### [Work required]
Return each line of the records holding the string "align".

╭─ Material provided

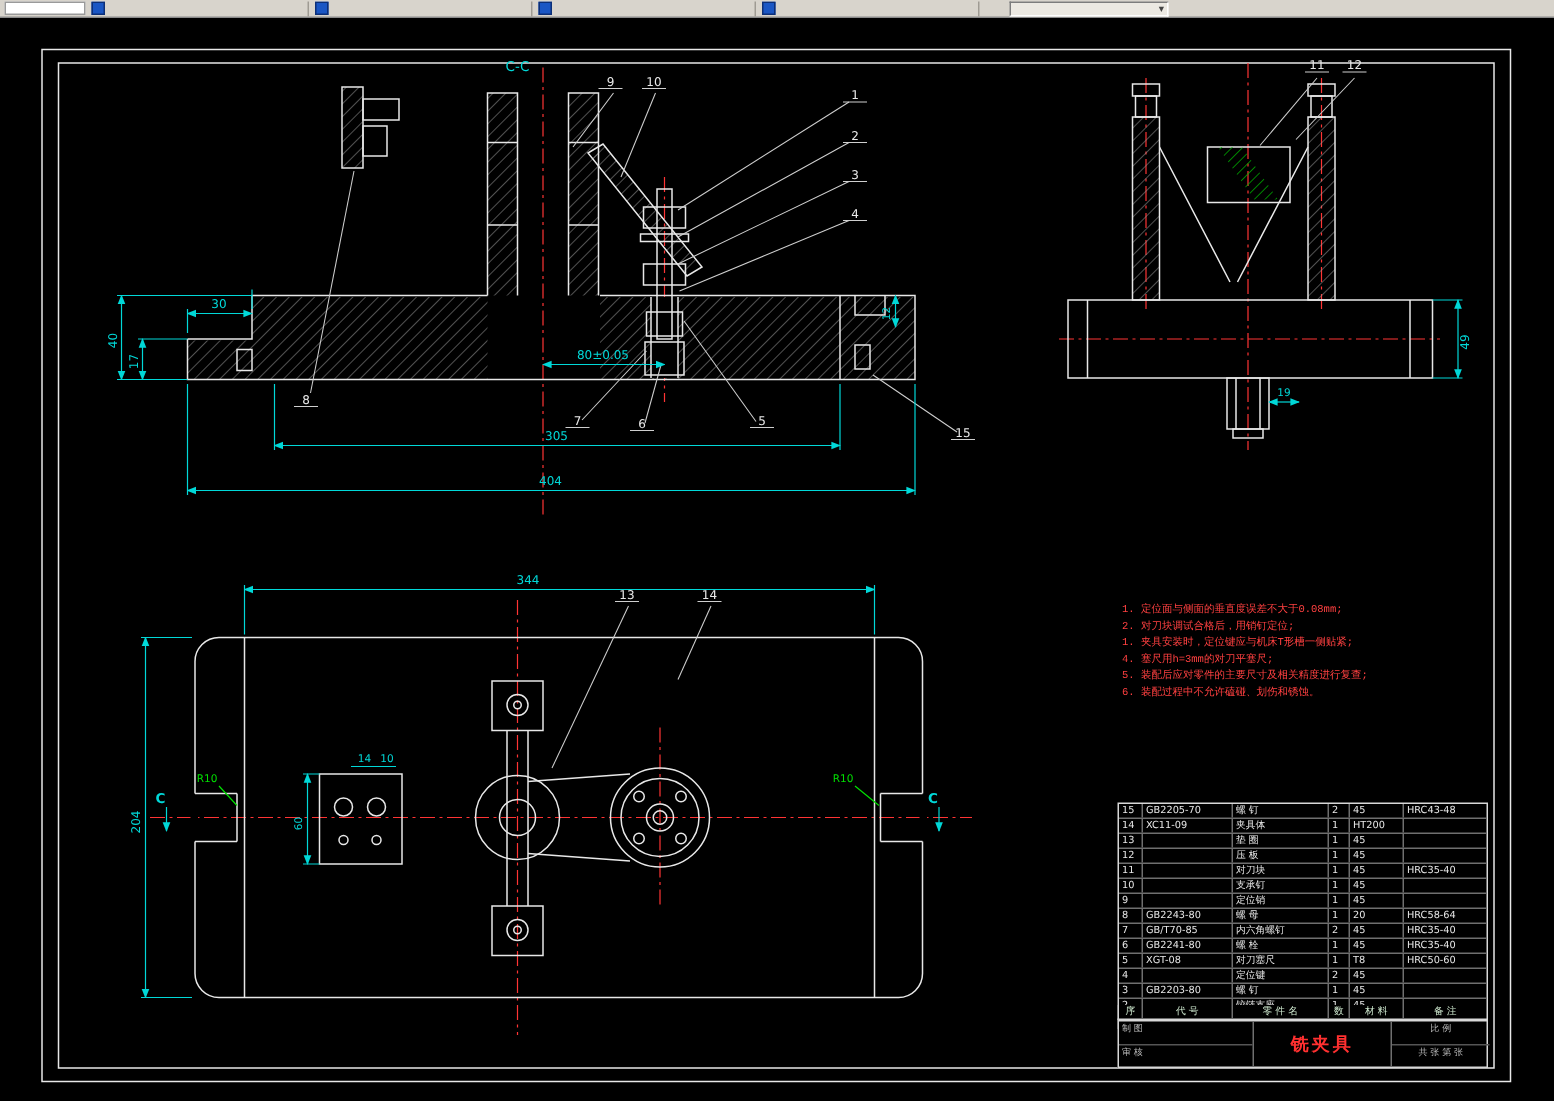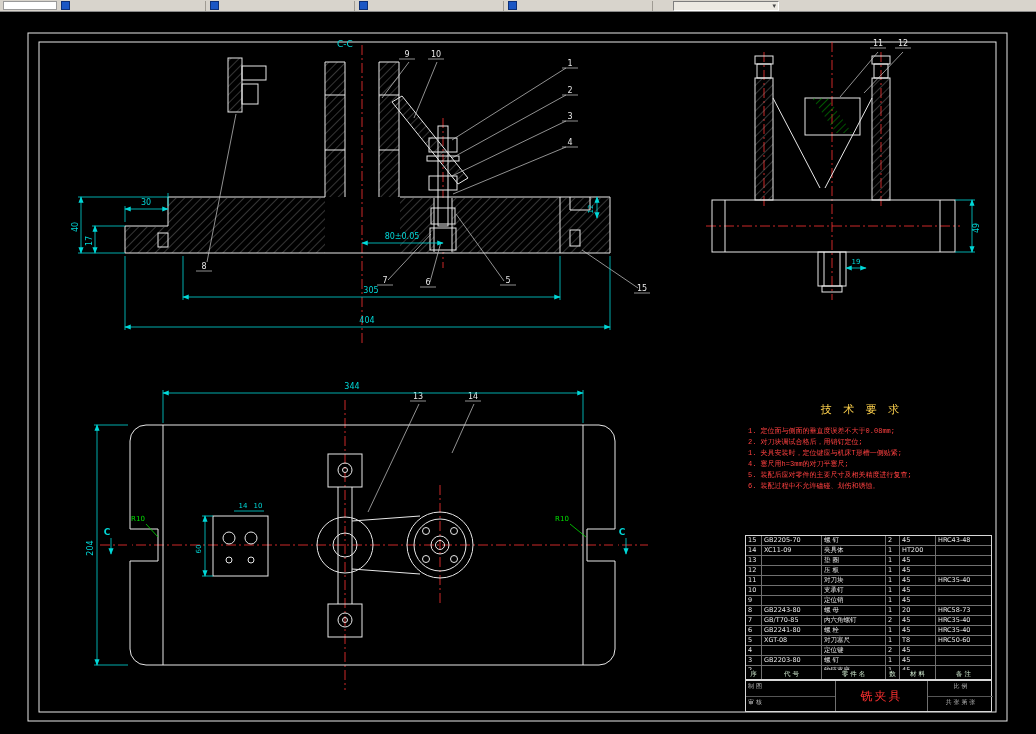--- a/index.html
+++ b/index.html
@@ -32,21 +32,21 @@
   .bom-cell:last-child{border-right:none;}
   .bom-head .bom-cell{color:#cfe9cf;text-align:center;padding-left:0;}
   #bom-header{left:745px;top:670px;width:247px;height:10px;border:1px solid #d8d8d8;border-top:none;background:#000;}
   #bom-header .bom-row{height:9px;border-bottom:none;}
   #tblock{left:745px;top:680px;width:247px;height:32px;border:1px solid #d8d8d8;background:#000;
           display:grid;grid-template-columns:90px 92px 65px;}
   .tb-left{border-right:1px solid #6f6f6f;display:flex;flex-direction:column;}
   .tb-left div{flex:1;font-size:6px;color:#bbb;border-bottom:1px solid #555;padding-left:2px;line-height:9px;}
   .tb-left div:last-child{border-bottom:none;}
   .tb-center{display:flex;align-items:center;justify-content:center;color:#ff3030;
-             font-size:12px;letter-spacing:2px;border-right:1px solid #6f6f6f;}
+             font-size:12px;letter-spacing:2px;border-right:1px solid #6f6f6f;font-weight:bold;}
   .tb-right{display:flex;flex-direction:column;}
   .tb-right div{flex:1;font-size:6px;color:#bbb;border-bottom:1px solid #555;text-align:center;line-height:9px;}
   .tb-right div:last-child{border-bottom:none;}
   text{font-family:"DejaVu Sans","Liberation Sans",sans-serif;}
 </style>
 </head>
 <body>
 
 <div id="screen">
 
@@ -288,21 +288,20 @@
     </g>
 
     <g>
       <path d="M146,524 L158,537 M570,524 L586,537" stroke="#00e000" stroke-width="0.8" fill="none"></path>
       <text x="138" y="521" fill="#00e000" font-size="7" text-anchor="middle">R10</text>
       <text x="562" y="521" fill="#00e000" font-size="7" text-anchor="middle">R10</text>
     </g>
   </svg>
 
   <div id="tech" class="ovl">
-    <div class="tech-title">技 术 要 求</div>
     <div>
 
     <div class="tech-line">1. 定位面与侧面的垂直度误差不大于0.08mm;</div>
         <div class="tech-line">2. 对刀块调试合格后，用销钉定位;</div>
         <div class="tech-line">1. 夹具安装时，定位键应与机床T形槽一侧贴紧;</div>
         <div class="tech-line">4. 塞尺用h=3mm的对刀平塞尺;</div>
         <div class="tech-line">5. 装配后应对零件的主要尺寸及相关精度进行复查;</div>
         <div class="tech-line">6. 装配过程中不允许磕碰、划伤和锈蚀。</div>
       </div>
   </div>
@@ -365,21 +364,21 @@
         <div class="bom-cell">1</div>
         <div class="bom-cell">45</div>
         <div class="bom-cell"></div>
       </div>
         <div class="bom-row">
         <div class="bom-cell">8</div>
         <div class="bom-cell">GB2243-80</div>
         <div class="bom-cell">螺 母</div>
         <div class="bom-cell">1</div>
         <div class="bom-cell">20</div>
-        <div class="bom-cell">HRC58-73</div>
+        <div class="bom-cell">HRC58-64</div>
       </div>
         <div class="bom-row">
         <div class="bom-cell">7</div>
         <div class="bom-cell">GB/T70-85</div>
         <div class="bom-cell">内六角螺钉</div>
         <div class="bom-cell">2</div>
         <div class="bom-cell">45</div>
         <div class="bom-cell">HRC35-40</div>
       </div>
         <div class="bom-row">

╰─

### [Your response]
   .bom-head .bom-cell{color:#cfe9cf;text-align:center;padding-left:0;}
   .tb-center{display:flex;align-items:center;justify-content:center;color:#ff3030;
   .tb-right div{flex:1;font-size:6px;color:#bbb;border-bottom:1px solid #555;text-align:center;line-height:9px;}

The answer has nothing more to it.